TASK DESCRIPTION> Only the text is wanted; write out each record below exactly and exclude all pictures.

SUPPLIED MATERIAL>
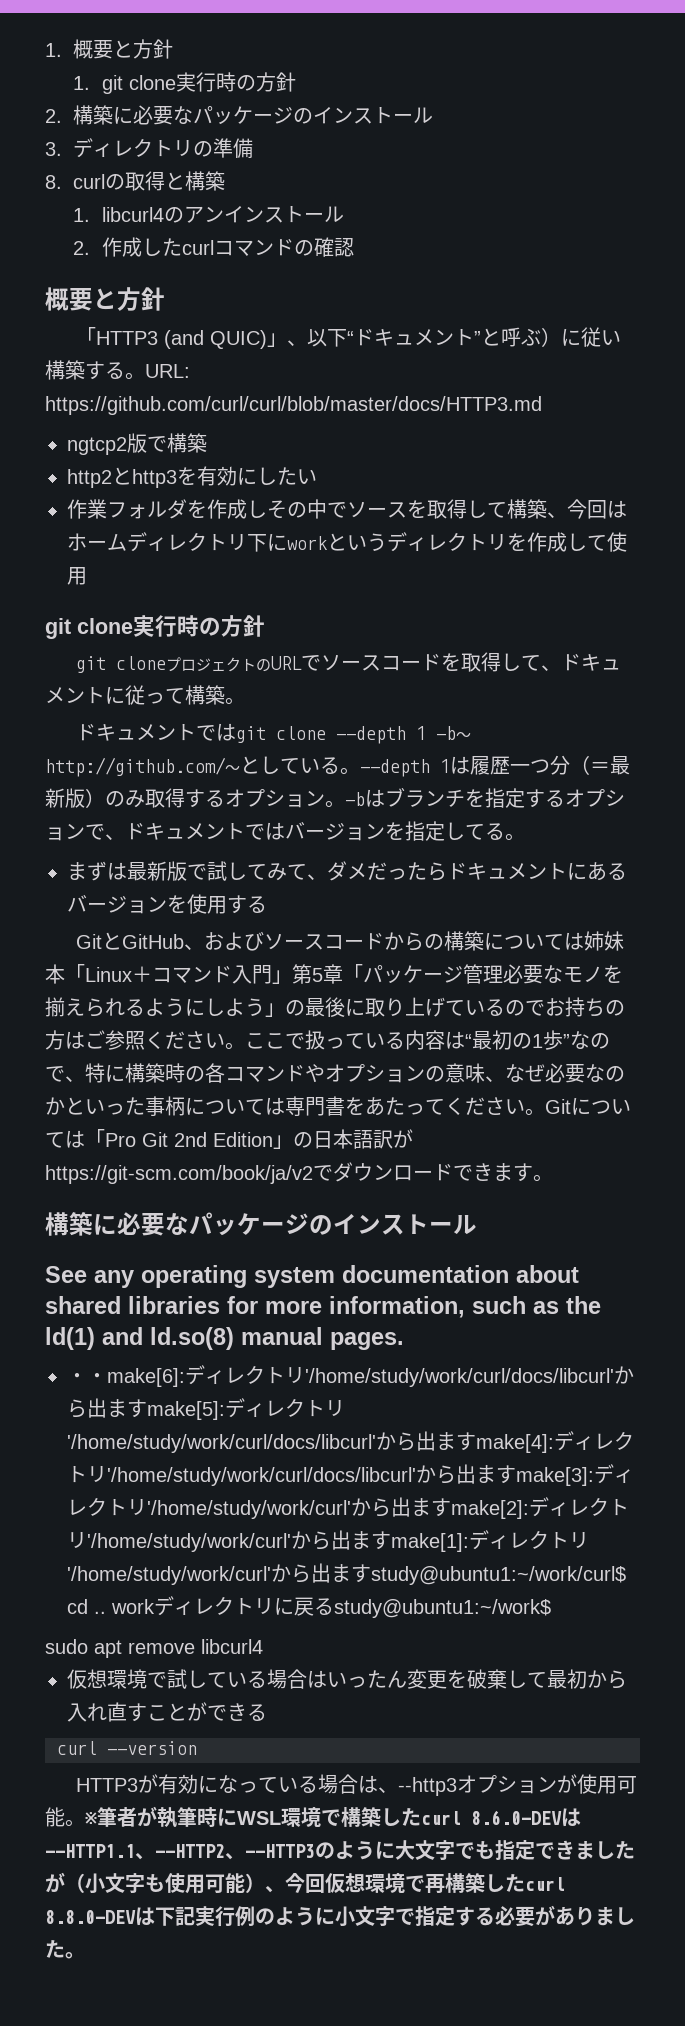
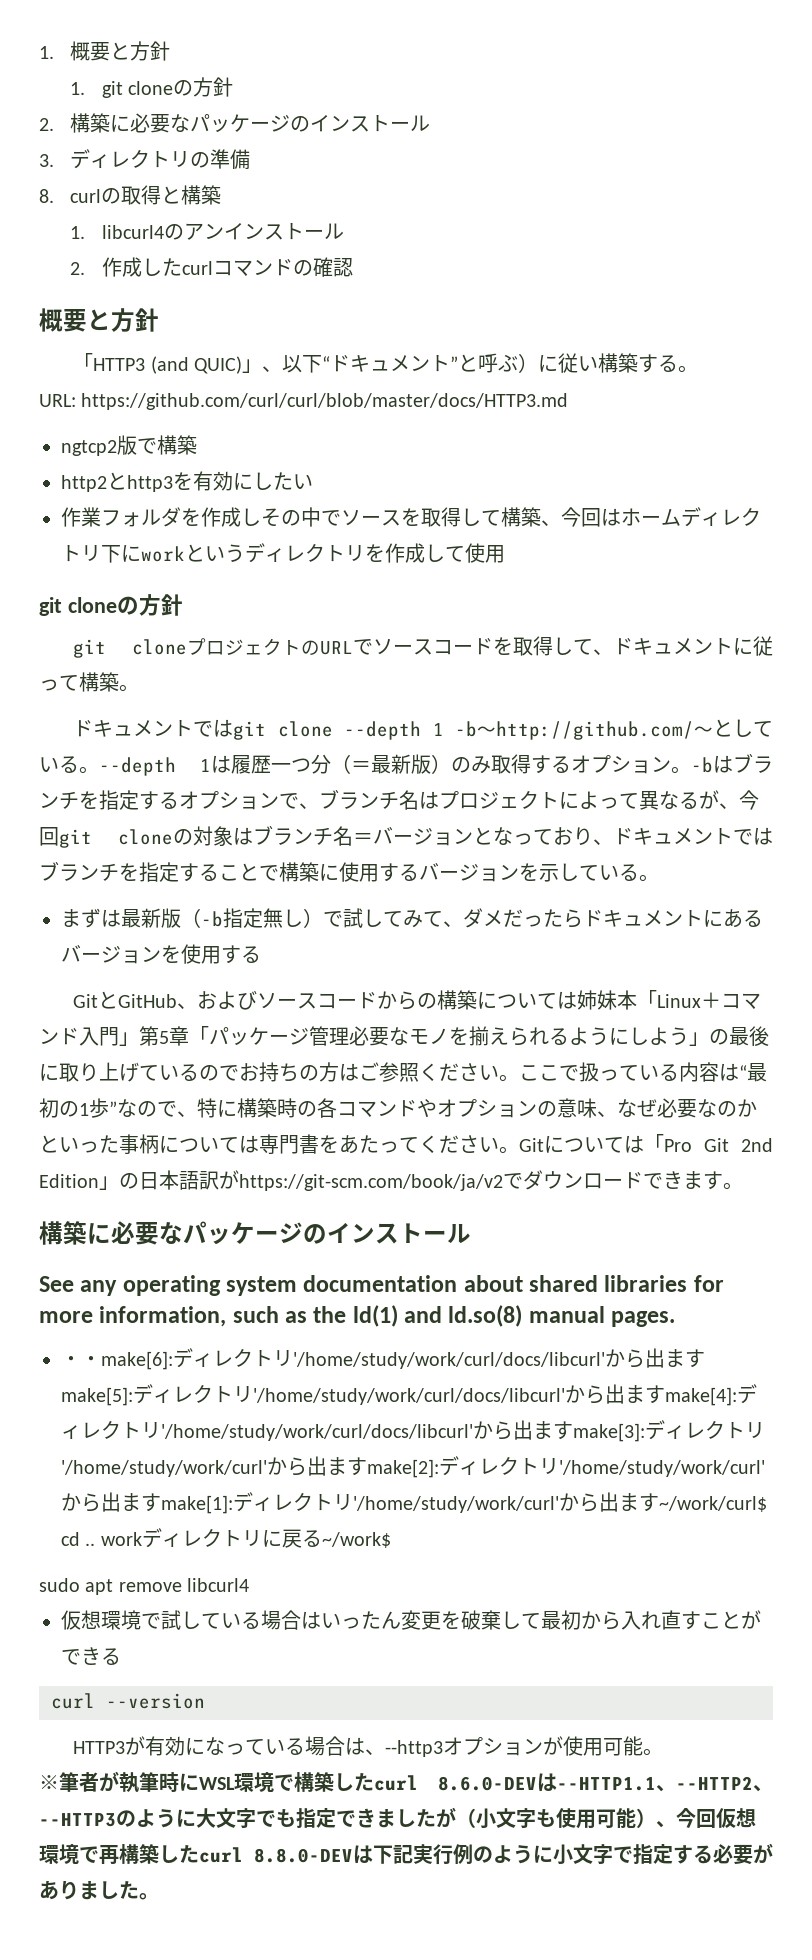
- 1. git clone実行時の方針
+ 1. git cloneの方針
- 「HTTP3 (and QUIC)」、以下“ドキュメント”と呼ぶ）に従い構築する。URL: https://github.com/curl/curl/blob/master/docs/HTTP3.md
+ 「HTTP3 (and QUIC)」、以下“ドキュメント”と呼ぶ）に従い構築する。
+ URL: https://github.com/curl/curl/blob/master/docs/HTTP3.md
  作業フォルダを作成しその中でソースを取得して構築、今回はホームディレクトリ下にworkというディレクトリを作成して使用
- git clone実行時の方針
+ git cloneの方針
- -bはブランチを指定するオプションで、ドキュメントではバージョンを指定してる。
+ -bはブランチを指定するオプションで、ブランチ名はプロジェクトによって異なるが、今回git cloneの対象はブランチ名＝バージョンとなっており、ドキュメントではブランチを指定することで構築に使用するバージョンを示している。
- まずは最新版で試してみて、ダメだったらドキュメントにあるバージョンを使用する
+ まずは最新版（-b指定無し）で試してみて、ダメだったらドキュメントにあるバージョンを使用する
- ・・make[6]:ディレクトリ'/home/study/work/curl/docs/libcurl'から出ますmake[5]:ディレクトリ'/home/study/work/curl/docs/libcurl'から出ますmake[4]:ディレクトリ'/home/study/work/curl/docs/libcurl'から出ますmake[3]:ディレクトリ'/home/study/work/curl'から出ますmake[2]:ディレクトリ'/home/study/work/curl'から出ますmake[1]:ディレクトリ'/home/study/work/curl'から出ますstudy@ubuntu1:~/work/curl$ cd .. workディレクトリに戻るstudy@ubuntu1:~/work$
+ ・・make[6]:ディレクトリ'/home/study/work/curl/docs/libcurl'から出ますmake[5]:ディレクトリ'/home/study/work/curl/docs/libcurl'から出ますmake[4]:ディレクトリ'/home/study/work/curl/docs/libcurl'から出ますmake[3]:ディレクトリ'/home/study/work/curl'から出ますmake[2]:ディレクトリ'/home/study/work/curl'から出ますmake[1]:ディレクトリ'/home/study/work/curl'から出ます~/work/curl$ cd .. workディレクトリに戻る~/work$
- HTTP3が有効になっている場合は、--http3オプションが使用可能。※筆者が執筆時にWSL環境で構築したcurl 8.6.0-DEVは--HTTP1.1、--HTTP2、--HTTP3のように大文字でも指定できましたが（小文字も使用可能）、今回仮想環境で再構築したcurl 8.8.0-DEVは下記実行例のように小文字で指定する必要がありました。
+ HTTP3が有効になっている場合は、--http3オプションが使用可能。
+ ※筆者が執筆時にWSL環境で構築したcurl 8.6.0-DEVは--HTTP1.1、--HTTP2、--HTTP3のように大文字でも指定できましたが（小文字も使用可能）、今回仮想環境で再構築したcurl 8.8.0-DEVは下記実行例のように小文字で指定する必要がありました。

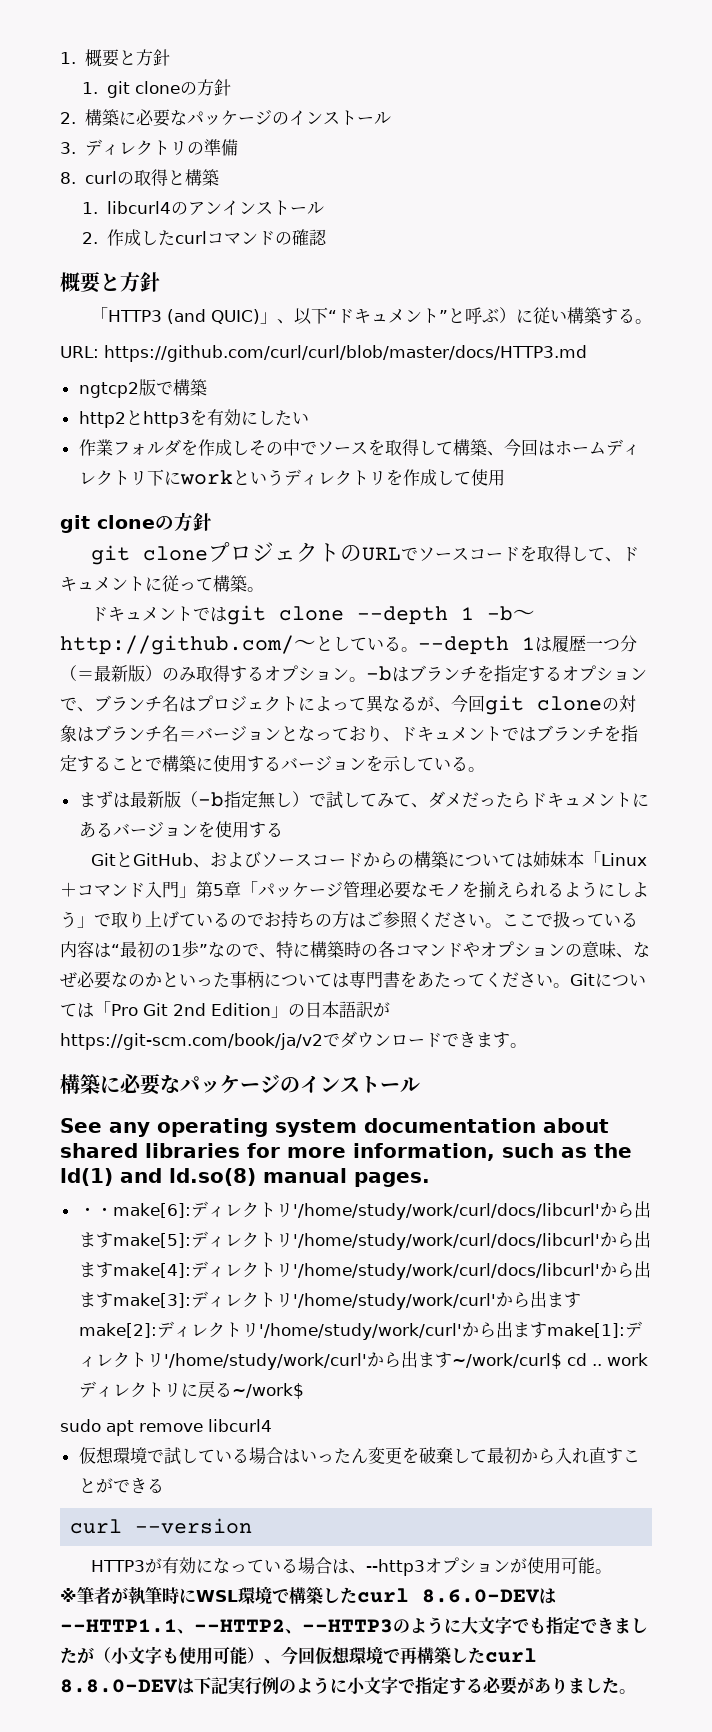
- GitとGitHub、およびソースコードからの構築については姉妹本「Linux＋コマンド入門」第5章「パッケージ管理必要なモノを揃えられるようにしよう」の最後に取り上げているのでお持ちの方はご参照ください。
+ GitとGitHub、およびソースコードからの構築については姉妹本「Linux＋コマンド入門」第5章「パッケージ管理必要なモノを揃えられるようにしよう」で取り上げているのでお持ちの方はご参照ください。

RESPONSE BELOW>
- 1. git clone実行時の方針
+ 1. git cloneの方針
- 「HTTP3 (and QUIC)」、以下“ドキュメント”と呼ぶ）に従い構築する。URL: https://github.com/curl/curl/blob/master/docs/HTTP3.md
+ 「HTTP3 (and QUIC)」、以下“ドキュメント”と呼ぶ）に従い構築する。
+ URL: https://github.com/curl/curl/blob/master/docs/HTTP3.md
  作業フォルダを作成しその中でソースを取得して構築、今回はホームディレクトリ下にworkというディレクトリを作成して使用
- git clone実行時の方針
+ git cloneの方針
- -bはブランチを指定するオプションで、ドキュメントではバージョンを指定してる。
+ -bはブランチを指定するオプションで、ブランチ名はプロジェクトによって異なるが、今回git cloneの対象はブランチ名＝バージョンとなっており、ドキュメントではブランチを指定することで構築に使用するバージョンを示している。
- まずは最新版で試してみて、ダメだったらドキュメントにあるバージョンを使用する
+ まずは最新版（-b指定無し）で試してみて、ダメだったらドキュメントにあるバージョンを使用する
- ・・make[6]:ディレクトリ'/home/study/work/curl/docs/libcurl'から出ますmake[5]:ディレクトリ'/home/study/work/curl/docs/libcurl'から出ますmake[4]:ディレクトリ'/home/study/work/curl/docs/libcurl'から出ますmake[3]:ディレクトリ'/home/study/work/curl'から出ますmake[2]:ディレクトリ'/home/study/work/curl'から出ますmake[1]:ディレクトリ'/home/study/work/curl'から出ますstudy@ubuntu1:~/work/curl$ cd .. workディレクトリに戻るstudy@ubuntu1:~/work$
+ ・・make[6]:ディレクトリ'/home/study/work/curl/docs/libcurl'から出ますmake[5]:ディレクトリ'/home/study/work/curl/docs/libcurl'から出ますmake[4]:ディレクトリ'/home/study/work/curl/docs/libcurl'から出ますmake[3]:ディレクトリ'/home/study/work/curl'から出ますmake[2]:ディレクトリ'/home/study/work/curl'から出ますmake[1]:ディレクトリ'/home/study/work/curl'から出ます~/work/curl$ cd .. workディレクトリに戻る~/work$
- HTTP3が有効になっている場合は、--http3オプションが使用可能。※筆者が執筆時にWSL環境で構築したcurl 8.6.0-DEVは--HTTP1.1、--HTTP2、--HTTP3のように大文字でも指定できましたが（小文字も使用可能）、今回仮想環境で再構築したcurl 8.8.0-DEVは下記実行例のように小文字で指定する必要がありました。
+ HTTP3が有効になっている場合は、--http3オプションが使用可能。
+ ※筆者が執筆時にWSL環境で構築したcurl 8.6.0-DEVは--HTTP1.1、--HTTP2、--HTTP3のように大文字でも指定できましたが（小文字も使用可能）、今回仮想環境で再構築したcurl 8.8.0-DEVは下記実行例のように小文字で指定する必要がありました。

- GitとGitHub、およびソースコードからの構築については姉妹本「Linux＋コマンド入門」第5章「パッケージ管理必要なモノを揃えられるようにしよう」の最後に取り上げているのでお持ちの方はご参照ください。
+ GitとGitHub、およびソースコードからの構築については姉妹本「Linux＋コマンド入門」第5章「パッケージ管理必要なモノを揃えられるようにしよう」で取り上げているのでお持ちの方はご参照ください。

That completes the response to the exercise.